只有一样他觉得无能为力,他无从了解也不知如何对付他母亲那种突然到来的神秘病症,而这会对他构成威胁。

后来,暴发了全球性的疫情,疫情摧毁人的免疫力,让肺部失去正常的功能。范五一害怕极了,他觉得所有人身上都带着杀伤性武器,因此所有人都成了他需要躲闪的敌人。他多次拒绝公司的出差任务,为此不惜被降薪。这次,公司遇到一个非他莫属的高难度技术难题,他没有理由再次拒绝了。

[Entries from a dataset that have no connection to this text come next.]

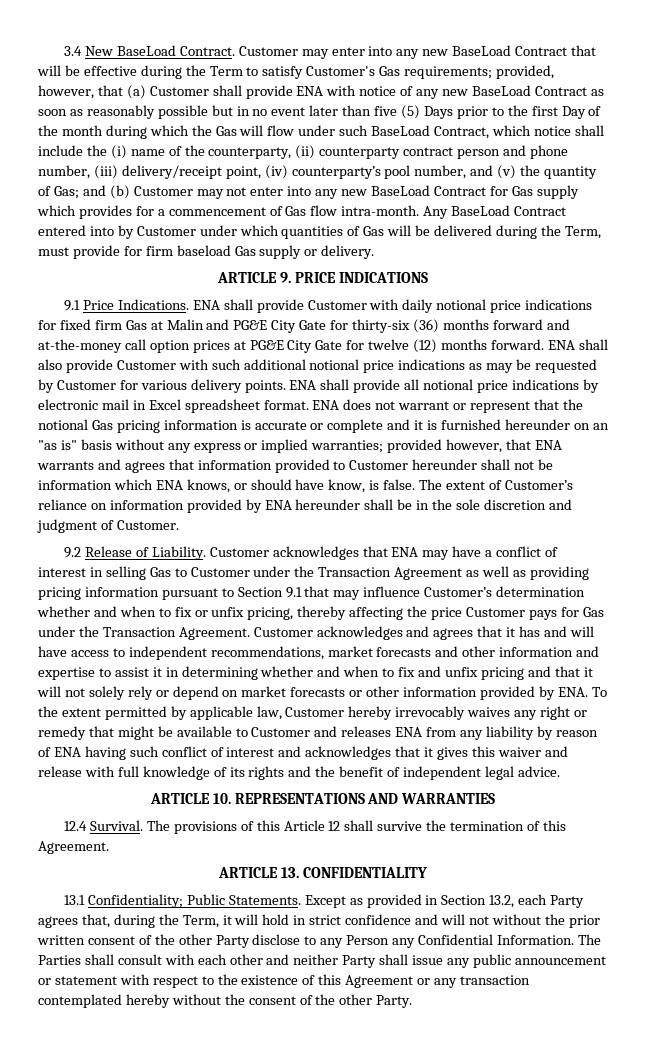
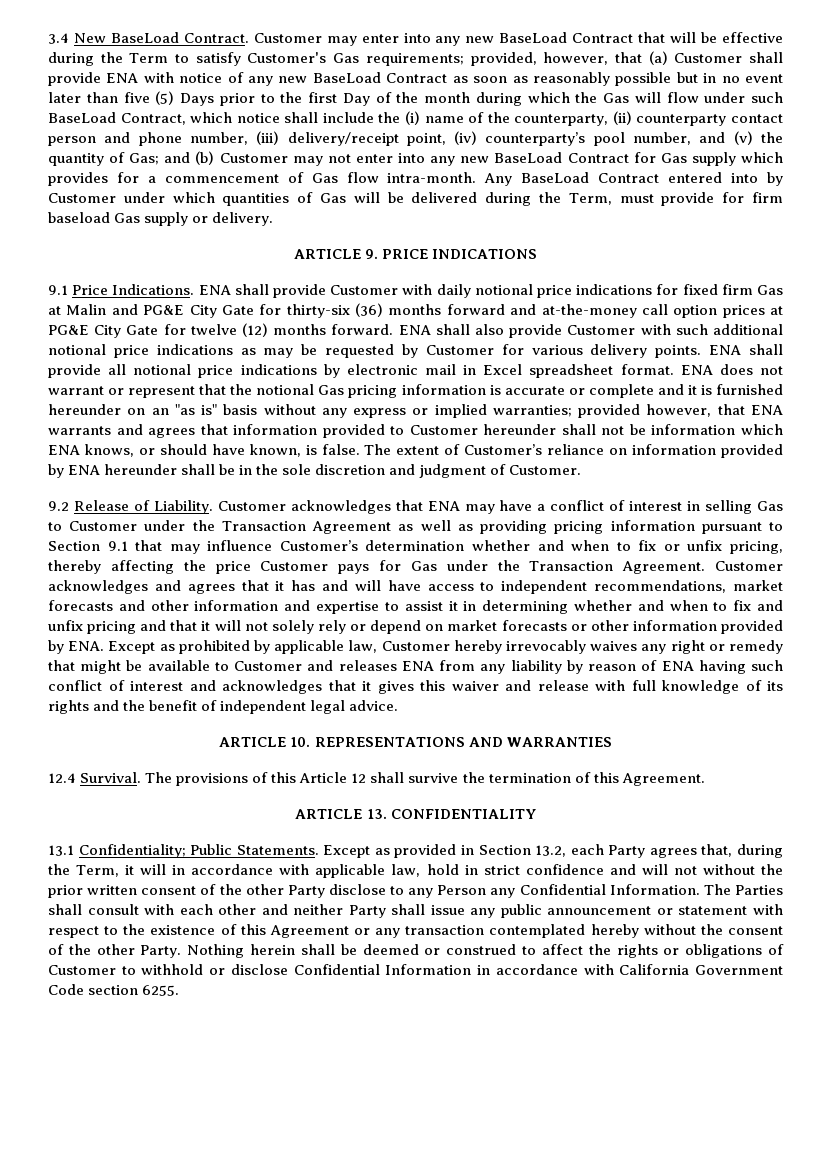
- provided, however, that (a) Customer shall provide ENA with notice of any new BaseLoad Contract as soon as reasonably possible but in no event later than five (5) Days prior to the first Day of the month during which the Gas will flow under such BaseLoad Contract, which notice shall include the (i) name of the counterparty, (ii) counterparty contract person and phone number, (iii) delivery/receipt point, (iv) counterparty’s pool number, and (v) the quantity of Gas;
+ provided, however, that (a) Customer shall provide ENA with notice of any new BaseLoad Contract as soon as reasonably possible but in no event later than five (5) Days prior to the first Day of the month during which the Gas will flow under such BaseLoad Contract, which notice shall include the (i) name of the counterparty, (ii) counterparty contact person and phone number, (iii) delivery/receipt point, (iv) counterparty’s pool number, and (v) the quantity of Gas;
- ENA does not warrant or represent that the notional Gas pricing information is accurate or complete and it is furnished hereunder on an "as is" basis without any express or implied warranties; provided however, that ENA warrants and agrees that information provided to Customer hereunder shall not be information which ENA knows, or should have know, is false.
+ ENA does not warrant or represent that the notional Gas pricing information is accurate or complete and it is furnished hereunder on an "as is" basis without any express or implied warranties; provided however, that ENA warrants and agrees that information provided to Customer hereunder shall not be information which ENA knows, or should have known, is false.
- Customer acknowledges and agrees that it has and will have access to independent recommendations, market forecasts and other information and expertise to assist it in determining whether and when to fix and unfix pricing and that it will not solely rely or depend on market forecasts or other information provided by ENA. To the extent permitted by applicable law, Customer hereby irrevocably waives any right or remedy that might be available to Customer and releases ENA from any liability by reason of ENA having such conflict of interest and acknowledges that it gives this waiver and release with full knowledge of its rights and the benefit of independent legal advice.
+ Customer acknowledges and agrees that it has and will have access to independent recommendations, market forecasts and other information and expertise to assist it in determining whether and when to fix and unfix pricing and that it will not solely rely or depend on market forecasts or other information provided by ENA. Except as prohibited by applicable law, Customer hereby irrevocably waives any right or remedy that might be available to Customer and releases ENA from any liability by reason of ENA having such conflict of interest and acknowledges that it gives this waiver and release with full knowledge of its rights and the benefit of independent legal advice.
- Except as provided in Section 13.2, each Party agrees that, during the Term, it will hold in strict confidence and will not without the prior written consent of the other Party disclose to any Person any Confidential Information.
+ Except as provided in Section 13.2, each Party agrees that, during the Term, it will in accordance with applicable law, hold in strict confidence and will not without the prior written consent of the other Party disclose to any Person any Confidential Information.
+ Nothing herein shall be deemed or construed to affect the rights or obligations of Customer to withhold or disclose Confidential Information in accordance with California Government Code section 6255.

不过他还是附加了一个条件,要商务舱机票,一小时二十分钟的航程。

机场检查严格,测体温,看健康码行程码,范五一对此很满意。他顺利登上飞机,找到了自己的座位。再有八十分钟他就到站了。他祈愿平安到达。

他的位置靠舷窗一侧,邻座已经有一位乘客,他需要从那人前面过去。小伙子没有动,不看任何东西,戴着耳机,但似乎没有听音乐,而是发呆走神。这唤起了他多年来的孤独感。他感同身受地认为小伙子和他是一类人。他试着和他交谈,小伙子礼貌地点头或者警觉地看他一眼,目光充满疑虑,没说一句话。这么多年,都是他拒人千里之外,于是想到被自己“伤害”过的人,他对那些因自己保持距离受到冷落的人有了歉意。空姐问他要什么餐食,他接过一杯橙汁,又接过了盒饭。他摘下了口罩,无所顾忌地吃完了饭。他的邻座什么也没吃。对此,他疑惑不解,再次习惯性地注意到了身体,故作轻松地再次戴上口罩,捏紧鼻梁处。小伙子看了看他,似乎想说什么。但还是什么也没说。

飞机落地前,空姐频繁地光临他们的座位。准确地说,是询问小伙子有什么需要。他判断邻座是权贵子弟,心里充满了不平。

果然,下了飞机,邻座走在前面,早有人迎了过来。没人说话,小伙子沉默着。他看着小伙子走到出口处,忽然意识到了什么。出口站着几个穿防护服的医护人员,簇拥着小伙子走了。

范五一顿时慌了,急急问了空姐,那个人是从疫区来的吗?听到空姐肯定的答复后,他感觉一阵眩晕,头脑里泥沙俱下,腿不由自主地跪了下去。那一瞬间,他想到了母亲,想到了“突发”两个字的怪异组合,但他仍然不明白是怎么回事儿。